As IPSS filhas e enteadas

Por: Humberto Silva (Editor Executivo do APOIAR)

IN: Editorial do Jornal APOIAR Nº 108

O agora denominado “Caso Raríssimas” ,que explodiu como uma bomba na comunicação social no fim do ano que agora acabou, veio pôr a nu muitas fragilidades do Terceiro Sector em Portugal. E levantar muitas questões pertinentes

Por um lado, temos o abuso de poder dos dirigentes, muitos deles autodidactas e sem formação específica para gerir um sector que é, na sua natureza, originado no amadorismo e no voluntarismo, mas que depois se depara com desafios de gestão de verdadeiras empresas. Por outro, a promiscuidade e oportunismo entre interesses privados, públicos e políticos, numa área que, idealmente, deveria estar imune a essas questões mas que, na prática, não é diferentes das outras.

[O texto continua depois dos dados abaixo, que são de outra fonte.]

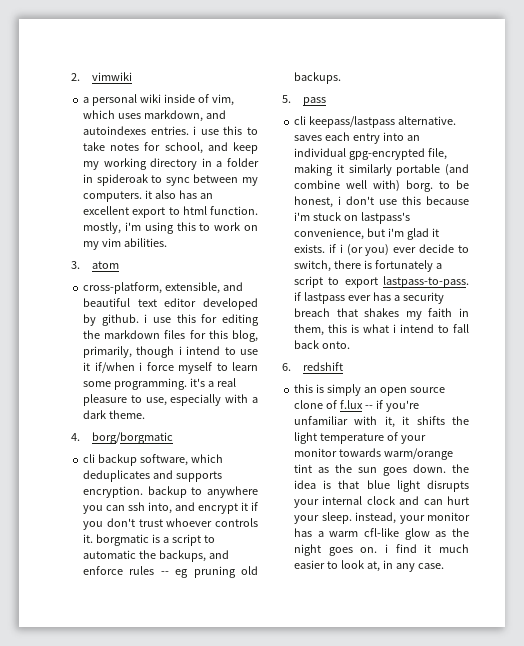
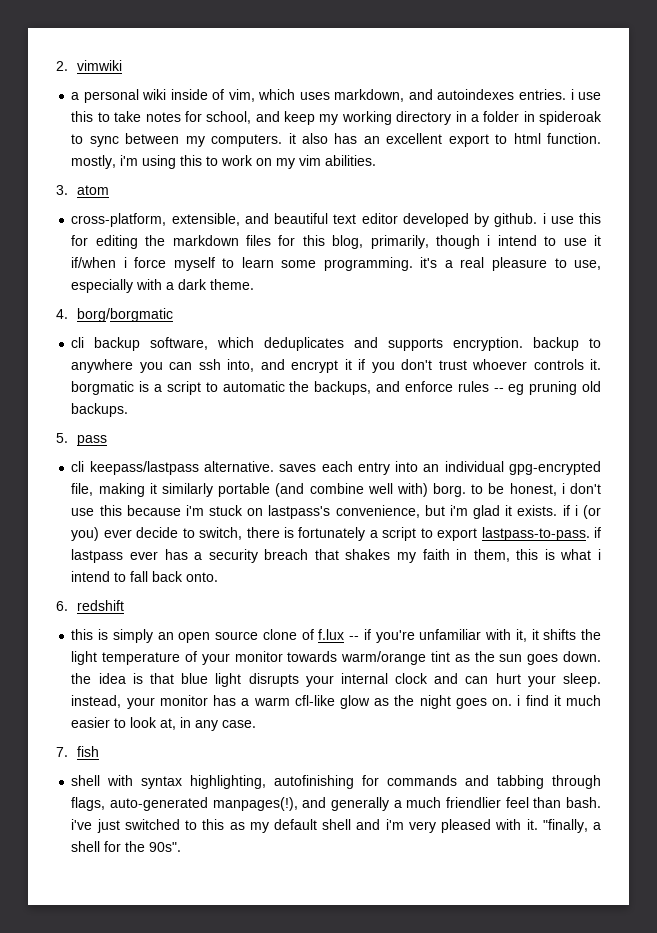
+ 7. fish
+ shell with syntax highlighting, autofinishing for commands and tabbing through flags, auto-generated manpages(!), and generally a much friendlier feel than bash. i've just switched to this as my default shell and i'm very pleased with it. "finally, a shell for the 90s".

Estas fragilidades, mais expostas pelo mediatismo do caso, vieram dar a ideia geral  ao comum cidadão, que as associações funcionam ao Deus-dará, os seus dirigentes fazem o que lhes apetece ao dinheiro, e não servem para mais nada a não ser encher-lhes os bolsos e servir de alavanca política aos putativos candidatos partidários a qualquer coisa.

O facto é que, na maioria das vezes, é precisamente o contrário. Estas Associações, como é o caso da APOIAR, têm protocolos de financiamento com o Estado e são rigorosamente controladas nas suas contas, tendo de obrigatoriamente de apresentar contas regulares das actividades à tutela, – que no caso da APOIAR consistem em dois Ministérios, os da Segurança Social e da Defesa Nacional – e são financiadas euro a euro pelas actividades que desenvolvem.

Nestas associações, a realidade amiúde, é a de que o dinheiro, que é quase contado ao cêntimo, cai às pinguinhas, e é pago com atraso ao sabor das autorizações da Direcção Geral de Tesouro e Finanças.  Os seus dirigentes são muitas vezes doentes, utentes, pessoas comuns que ninguém conhece e muito menos quer saber, trabalham em regime de voluntariado e não são remunerados.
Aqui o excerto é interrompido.